I say to Senator Seselja and other senators and those listening that we went to the last election committing to reinstate it, because we never believed it should have been removed. We believe it was only removed as part of the awful deals that were undertaken between the Labor Party and the Australian Greens during those fateful three years of the largely Gillard government.
Importantly, Senator Wong went on to explain what the regulations meant. I think it is very valuable for the Senate and for senators to understand what the regulations meant then, in Senator Wong's words, because they mean exactly the same thing today in terms of their operation and what they will mean when reinstated as a result of the government's legislation. To quote Senator Wong:
The existing regulations underpinning this prescribe that, to be eligible under the Mandatory Renewable Energy Target, native forest wood waste must either come from an area where an RFA, a regional forest agreement, is in place or, if it is from outside an RFA area, it must be produced from harvesting carried out in accordance with ecologically sustainable forest management principles that the minister is satisfied are consistent with those required by an RFA, which I understand is referred to as an RFA-equivalent area.

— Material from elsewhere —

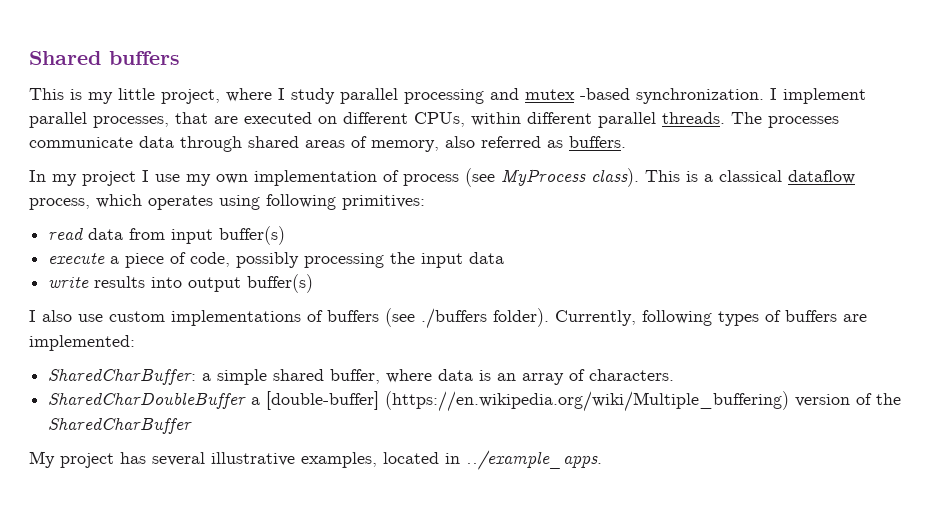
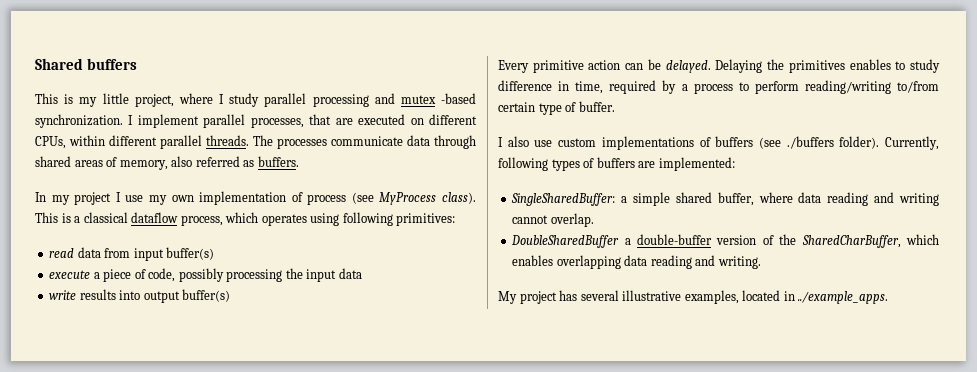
(314, 283) none -> [498,59,940,73] [498,80,939,94] [498,101,615,115] // Every primitive action can be delayed. Delaying the primitives enables to study difference in time, required by a process to perform reading/writing to/from certain type of buffer.
[48,368,197,385] SharedCharBuffer: -> [511,193,616,206] SingleSharedBuffer:
[479,369,675,385] [48,391,902,412] [48,417,193,434] is an array of characters. // SharedCharDoubleBuffer a [double-buffer] (https://en.wikipedia.org/wiki/Multiple_buffering) version of the SharedCharBuffer -> [827,192,939,206] [512,213,594,227] [511,234,939,248] [512,255,761,269] reading and writing cannot overlap. // DoubleSharedBuffer a double-buffer version of the SharedCharBuffer, which enables overlapping data reading and writing.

Senator Seselja, that is of course exactly what we are proposing. As I told the Senate before, as a test for this, we are proposing that, if the forest management framework under which the harvesting operation is conducted is a regional forest agreement, the harvesting must have been carried out in accordance with the ecologically sustainable management principles in that agreement. Further, if the harvesting operation is not conducted under an RFA, the harvesting must have been carried out in accordance with ecologically sustainable forest management principles equivalent to those of an RFA, to the satisfaction of the minister. We are reinstating exactly the same conditions that Senator Wong explained in the 2009 debate as we reinstate the eligibility for native forest wood waste. Let me go on with what Senator Wong said on19 August 2009, in responding to questions that had been put to her by Senator Milne. Senator Wong said:
The regulations also prescribe a primary purpose test—that is, the wood waste must be primarily harvested for a purpose other than biomass for energy production. The wood waste must also be either a by-product or a waste product of a harvesting operation for which a high-value process is the primary purpose of the harvesting—known as a ‘high-value test’—or a by-product of a harvesting operation that is carried out in accordance with ecologically sustainable forest management principles. The wood waste is taken to be from a high-value process only if the total financial value of the products of the high-value process is higher than the financial value of other products in the harvesting operation. The regulations define a high-value process as ‘the production of sawlogs, veneer, poles, piles, girders, wood for carpentry or craft uses or oil products.’ Woodchips are not specified as a high-value process, so waste from operations where woodchips are the primary purpose is not eligible. Sawmill residue produced by the processing of native forest timber is eligible without reference to the high-value test.
Chair, Senator Seselja and other senators, it is important to understand that, at the time, Senator Wong was explaining the tests that had applied at that stage for eight years and that continued in operation for another two years. We are simply seeking to reinstate those types of arrangements. We are applying the same sorts of tests.